1972年,孙景波创作的油画《阿细新歌》入选全国美展,因到北京加入“改画组”。在改画组,又有幸结识靳尚谊、朱乃正、唐小禾、陈逸飞、陈衍宁等师友,有一个半月的时间,大家朝夕与共,每“公”事毕,则相约走访在京画坛诸多前辈,在这些肝胆相照的诚心交流中,使他受益匪浅。

抓住机遇,学习再学习,“业余”作业勤,自强不息

“十年浩劫”结束。1978年,在中央美术学院停办十四年之后,孙景波考上中央美术学院油画研究生班。他说自己:“像一个浪迹江湖的游子,又游回归到了岸边,油画班的指导教师是:吴作人、侯一民、靳尚谊、林岗。在后来的两年当中,堪称是国家的“乍暖还寒”时节,师生同感幸运的是:始逢改革开放,画坛最早露出春天气色。共享来自不易的机会,欣逢一段难得的缘分。油研班特别活跃,学习中同有如饥似渴的感觉。八十年代初,在校园中他与袁运生、朱乃正、吴小昌、陈丹青等良师益友的结识,交游,是一段很“开心”体味,他们曾经一道营造过一种活跃的,令人眼热的学术气氛。

1980年正值中央美术学院壁画系筹备阶段,候一民先生为此多方奔走,孙景波在完成毕业创作《阿佤山人》之后,被候一民先生选中,留到新创建的壁画研究室任教。又二十五年以来,以教学为主。他在壁画系当了十年的副主任,十年的主任——可以说:他为健全、拓展中央美术学院壁画学科的教学和创研,做了力所能及的努力。这二十多年,他抓紧时间工作,勤勉自策,但耕耘,不问收获。他说:后二十五年他实际是个“业余画家”。

这些年间,他利用假期的机会,先后到过巴黎、比利时、荷兰、意大利、西班牙、美国等国家,参观了许多国家的博物馆,在国外拜读了许多他景仰日久的艺术大师的原作,这些经历,让孙景波又一次开阔了眼界,充实了他的艺术思想和理论,对一个中国画家而言,这些学习过程,比我们今天想象的要艰辛的多——如他所说:“钱少,住不起旅馆,我揹着一顶帐篷,只能在所到城市的帐篷营里过夜,每天吃咸菜,喝自来水,吃面包干,无论心理或是生理,时时都有一种饥渴感,像一个苦行僧,饥不择食,也许,那时我更像一只野狗,在一个一个城市中流浪汉般的游荡,有时为了赶时间参观博物馆,多次“露宿街头”——一位中央美术学院的教授,竟能如此流浪生活,印证了他在“野狗般”的生存能力。也体现了他对艺术的热爱和执着的求索精神。
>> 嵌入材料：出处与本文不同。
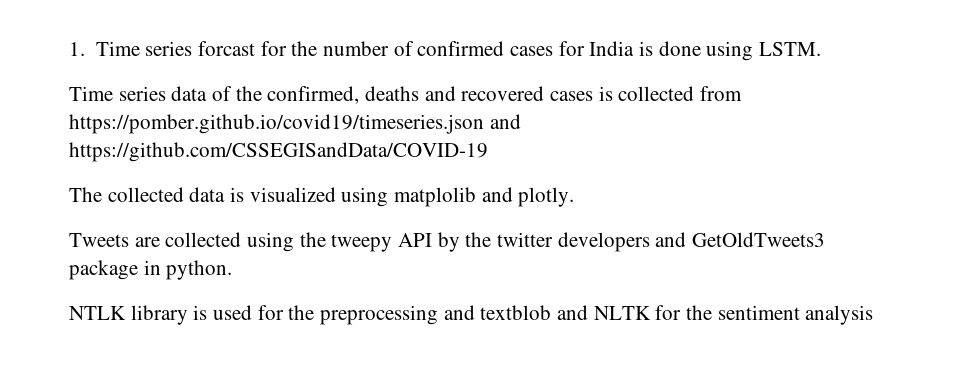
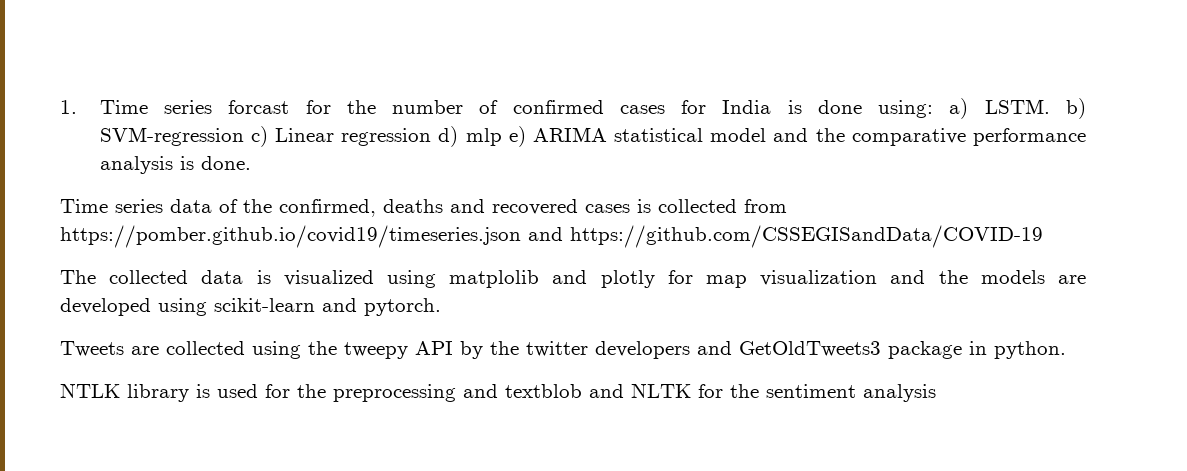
[706,41,754,61] using -> [878,98,969,119] using: a)
(821, 49) none -> [1066,98,1087,119] [99,126,1087,147] [99,156,251,174] b) SVM-regression c) Linear regression d) mlp e) ARIMA statistical model and the comparative performance analysis is done.
[518,187,575,207] plotly. -> [600,270,1087,288] [60,298,441,316] plotly for map visualization and the models are developed using scikit-learn and pytorch.

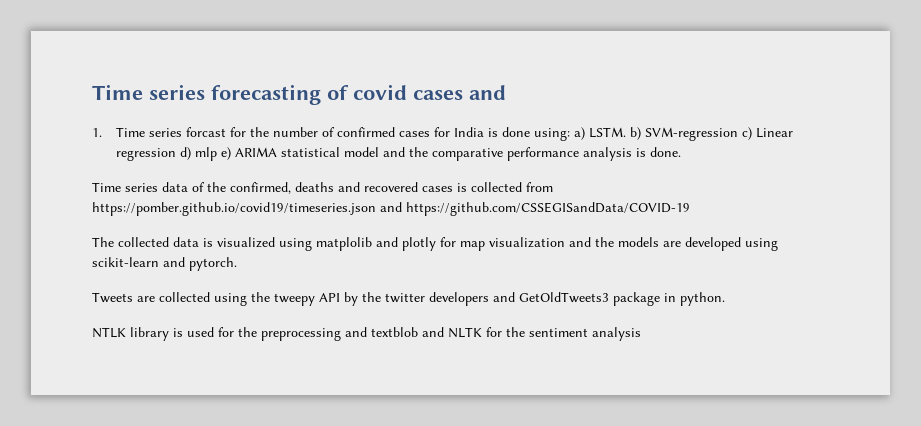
(60, 107) none -> [92,84,506,105] Time series forecasting of covid cases and //

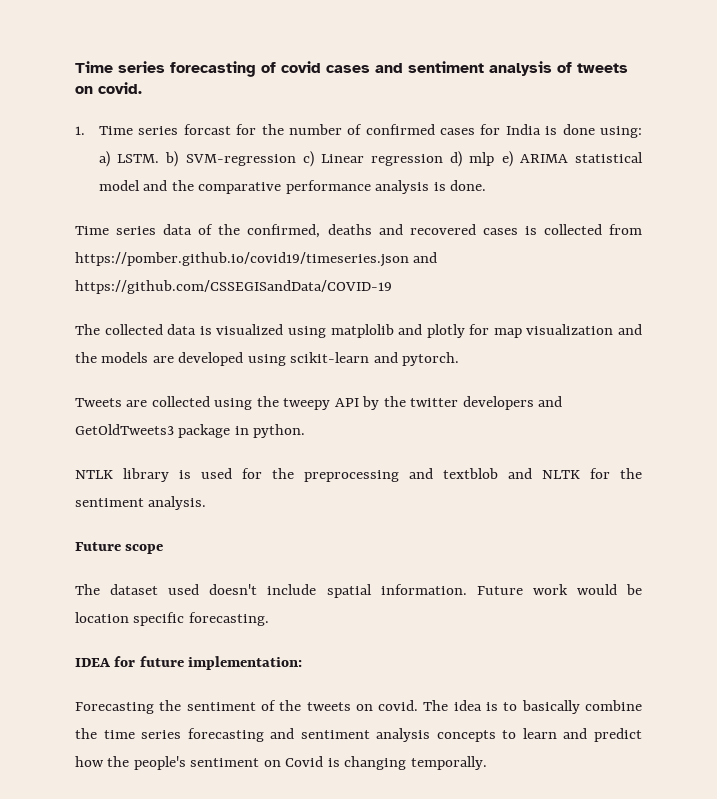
(506, 92) none -> [408,61,628,76] [75,82,142,94] sentiment analysis of tweets on covid.
[592,327,641,341] analysis -> [148,496,207,510] [75,542,164,554] [75,584,643,598] [75,612,269,626] [75,656,303,670] [75,700,643,714] [75,728,642,742] [75,756,487,770] analysis. // Future scope // The dataset used doesn't include spatial information. Future work would be location specific forecasting. // IDEA for future implementation: // Forecasting the sentiment of the tweets on covid. The idea is to basically combine the time series forecasting and sentiment analysis concepts to learn and predict how the people's sentiment on Covid is changing temporally.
1988年,他从巴黎美术学院结束进修后,第一次回国时,竟用节省下来的生活费,购买了十多箱图书,拍摄了数以千计的照片和幻灯片资料,还在旅途中用文字记录了他丰富的印象和观摩体会。他把这些资料,先后编成了十多种电教教材,在八十年的后期,对美院的直观教学和艺术欣赏课的建设,起到了积极的推进作用。

艺术家的求索历程,不免充满着甜酸苦辣。这些年,尽管他说:绘画是他教师的业余“作业”,然而,他还是用手中的画笔描绘出了一幅幅动人的创作,带给人们艺术上的享受。除了他大型壁画的创作之外,用他在云南多年的生活积累,他三次去青藏高原行的写生的印象,他还是创作了不少和少数民族现实生活相关的绘画。如:表现云南民俗风情的〈乌蒙山人〉,〈阿佤山人〉,〈佤山人家〉,〈永远快乐的阿佤〉,《版纳秋暮》,《苗寨记忆》、、、以及他创作的藏族题材,如:《鄂错湖畔》、《青海湖》、《巴格达少年》、《卓玛》、《牧羊女》、《寂寞的大峡谷》、《消失的回忆》、《小路》、《高高山那边》、《晾羔皮》等作品,都深情的表现了,他对他生活过的民族地区,民族人民的热爱,他的画面,在把握色调、人物组合、人物和背景之间的相互关系中,映射着一种自然、和谐、严谨、细腻的感觉,画中回荡着一种人性纯情的韵味,笔法中体现出中国绘画传统中的“书画同源”意象。让人有意无意的被画面所牵引着——在那原始生态环境与现代环境之间,有种生活的,“诗意”的境界感。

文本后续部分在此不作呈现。